Slashdot Mirror


Siri Keeps Your Data For Two Years

New submitter LeadSongDog writes with news that Apple has provided information on how long it holds onto voice search data used by its digital assistant software Siri. Speaking to Wired, an Apple representative said the data is kept for two years after the initial query. "Here’s what happens. Whenever you speak into Apple’s voice activated personal digital assistant, it ships it off to Apple’s data farm for analysis. Apple generates a random numbers to represent the user and it associates the voice files with that number. This number — not your Apple user ID or email address — represents you as far as Siri’s back-end voice analysis system is concerned. Once the voice recording is six months old, Apple “disassociates” your user number from the clip, deleting the number from the voice file. But it keeps these disassociated files for up to 18 more months for testing and product improvement purposes." This information came in response to requests for clarification of Siri's privacy policy, which was not very clear as written. The director of privacy group Big Brother Watch said, "There needs to be a very high justification for retaining such intrusive data for longer than is absolutely necessary to provide the service."

6 of 124 comments (clear)

  1. Comparison with Google search? by Anubis+IV · · Score: 4, Interesting

    Anyone have the timeline for Google's disassociation and destruction of search queries? I'm curious how Apple's policies compare against those.

    1. Re:Comparison with Google search? by Anubis+IV · · Score: 4, Interesting

      From what I can tell, disabling Google History doesn't seem to come with a promise that Google doesn't keep that data somewhere else. What they say they'll do is stop using your History to present targeted advertising for you across their services, or you can choose to delete individual items from your search history, that way they aren't considered when it comes to determining your interests and the like. What they very carefully seem to avoid saying is that they completely delete your queries from all of their systems, so I wouldn't be surprised if they're still using them in some sort of anonymized form for product improvement purposes, tracking trends, or other things of that sort.

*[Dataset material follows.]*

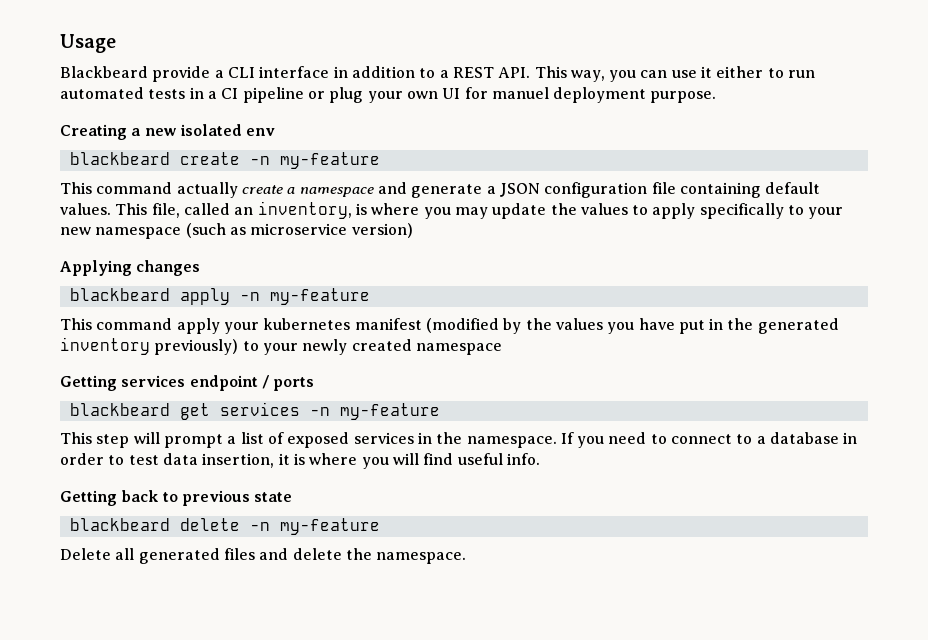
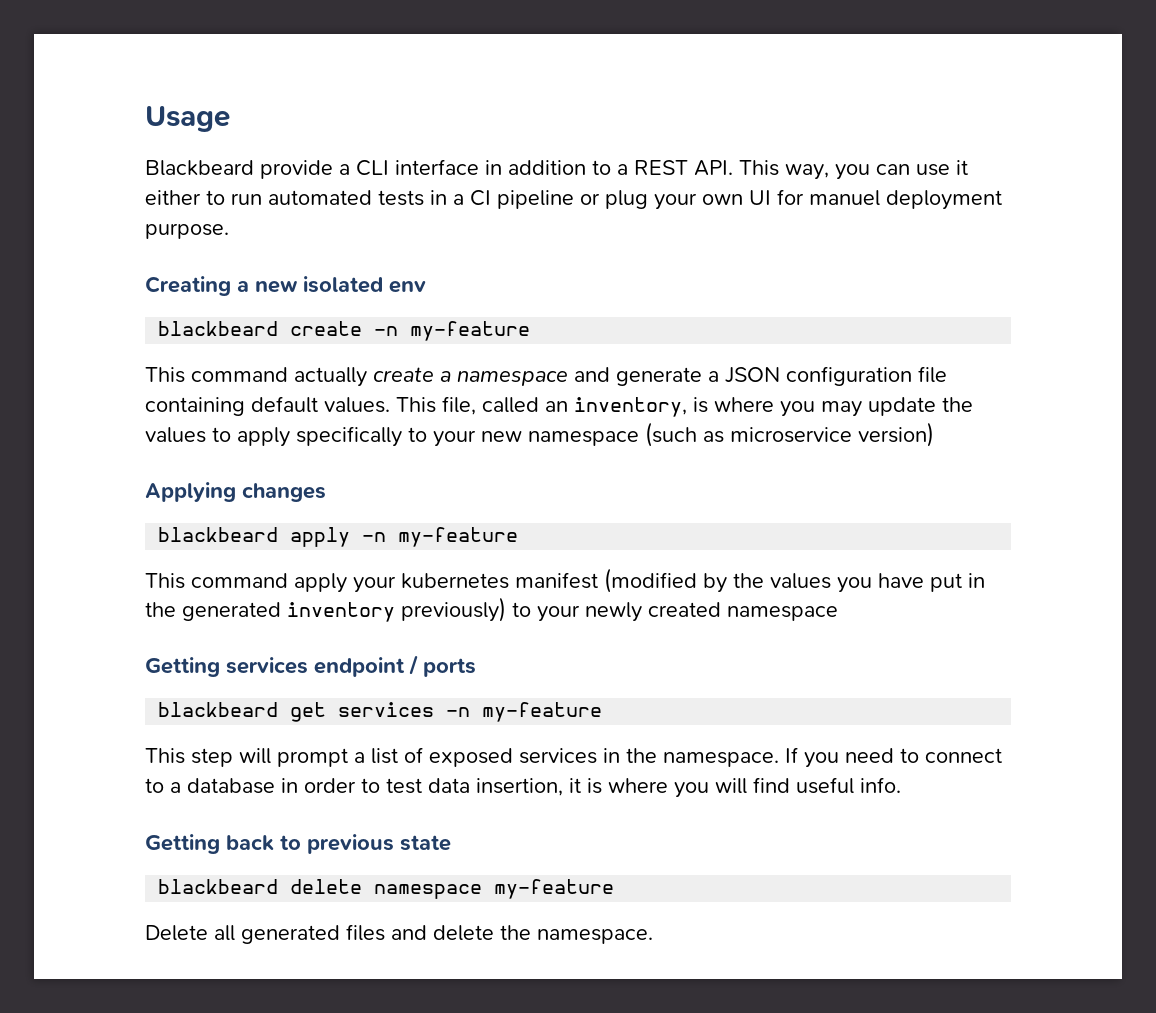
[249,522,270,531] -n -> [374,884,483,899] namespace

  2. Sample data... by sl3xd · · Score: 4, Interesting

    Everyone I've ever spoken to or read about in the field of voice recognition tells me that having samples of people's voices is critical to improving it... and getting those samples (mainly the raw quantity of samples) is the biggest problem they face.

    So it doesn’t surprise me at all that anyone keeps a massive archive of samples... the sample data can be critical in improving voice recognition.

    As an aside: Google Voice's voice mail feature does more or less the same thing... and the reasoning is the same also: More sample data means better voice recognition.

    I can't help but shake my head at the comparison:

    Google samples user voices, reads (and transcribes) voice mail, reads your email, your stock information and then feeds it into their advertising engine, and does this for four years and counting; reaction: Meh...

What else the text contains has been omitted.